A new point mutation in cholinesterase: relationship between multiple mutation sites and enzyme activity

Abstract

A new mutation site has been found in a case of cholinesterase (ChE) deficiency diagnosed upon routine blood screening. Genomic DNA was sequenced and four point mutations were found: P1 (exon 2) nucleotide 298 (CCA-TCA), codon 100 (proline-serine), which is a novel mutation site; P4 (exon 2) nucleotide 1410 (CGT-CGG), codon 470 (arginine not changed); PS (exon 3) nucleotide 1543 (CGT-TGT), codon 515 (arginine-threonine); and P6 (exon 4) nucleotide 1615 (GCA-ACA), codon 539 (alanine-threonine).
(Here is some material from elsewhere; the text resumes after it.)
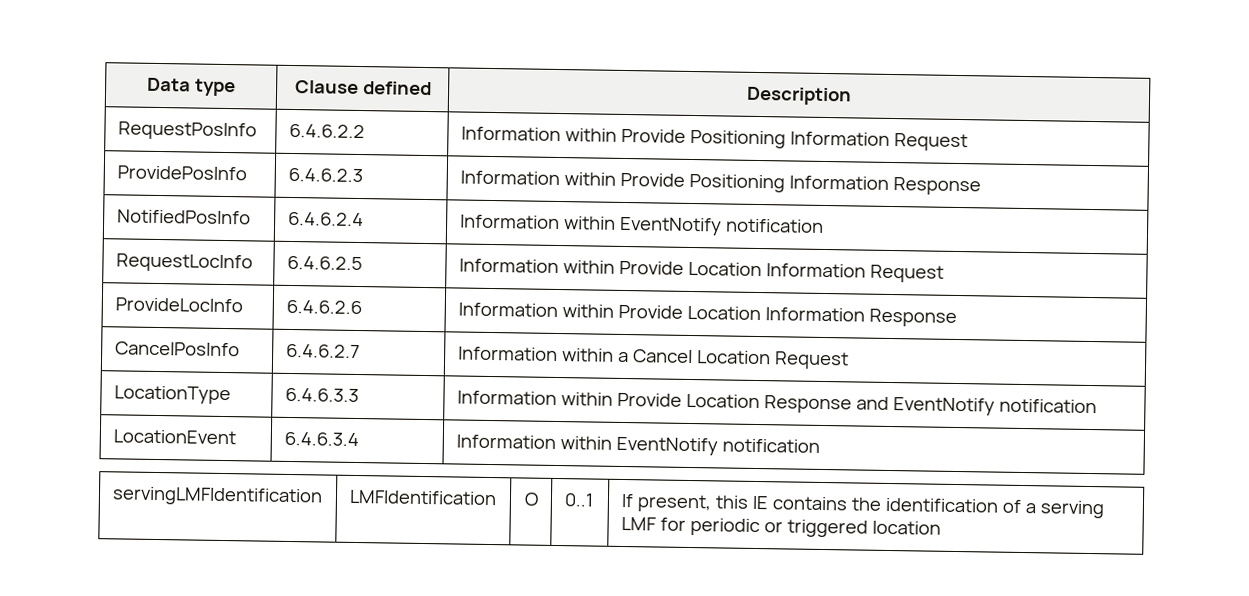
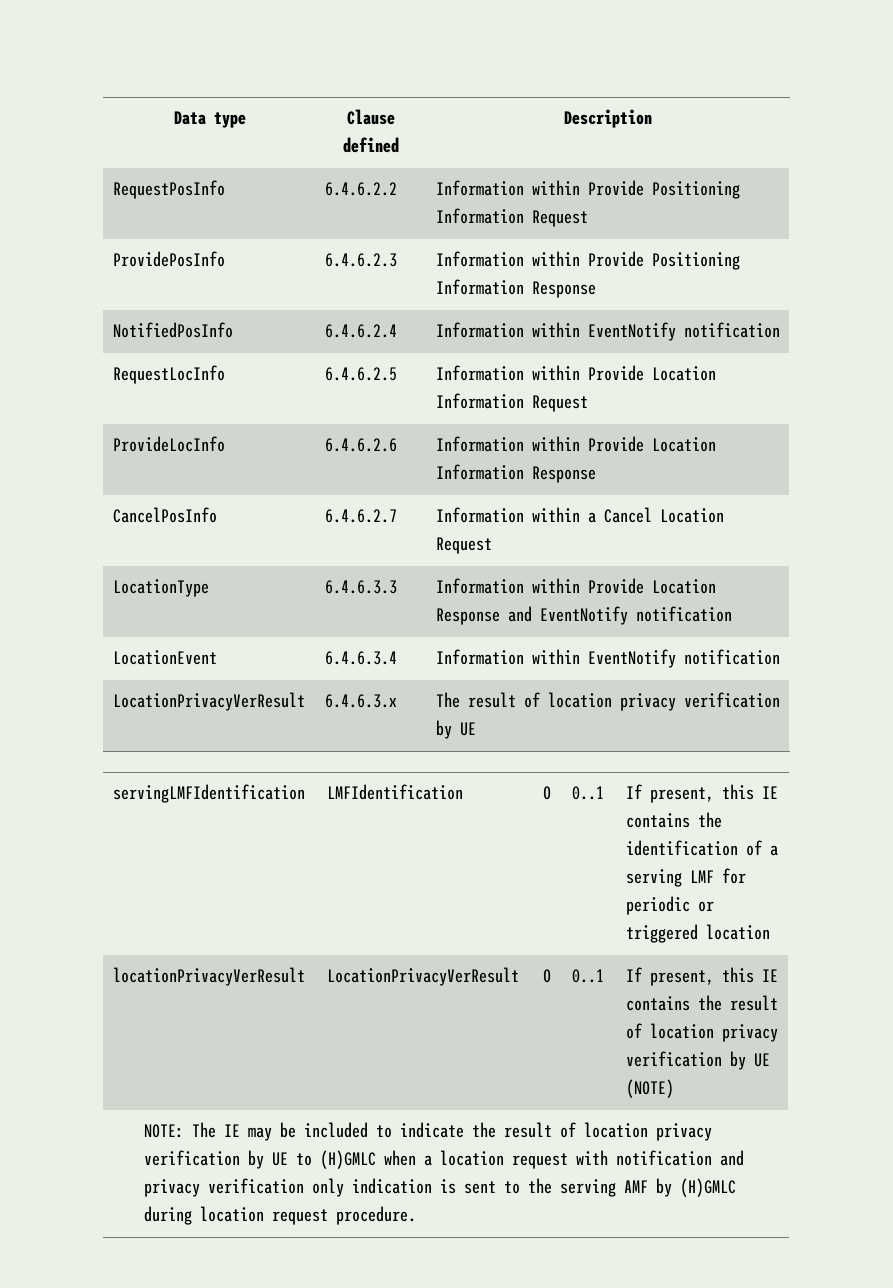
+ LocationPrivacyVerResult | 6.4.6.3.x | The result of location privacy verification by UE
+ locationPrivacyVerResult | LocationPrivacyVerResult | O | 0..1 | If present, this IE contains the result of location privacy verification by UE (NOTE)
+ NOTE: The IE may be included to indicate the result of location privacy verification by UE to (H)GMLC when a location request with notification and privacy verification only indication is sent to the serving AMF by (H)GMLC during location request procedure.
The patient had three (P1, P5, P6) heterozygous and one (P4) homozygous mutations. The three other family members studied had one (P1) or two (P5 and 6) heterozygous mutations in addition to a P4 homozygous mutation but their serum levels of ChE were normal or only slightly decreased. We concluded that three simultaneous mutations at codons 298, 1543 and 1615 are required to reduce serum ChE activity and that the single mutation at codon 298 or two mutations at codon 1543 and 1615 are not enough to reduce ChE activity.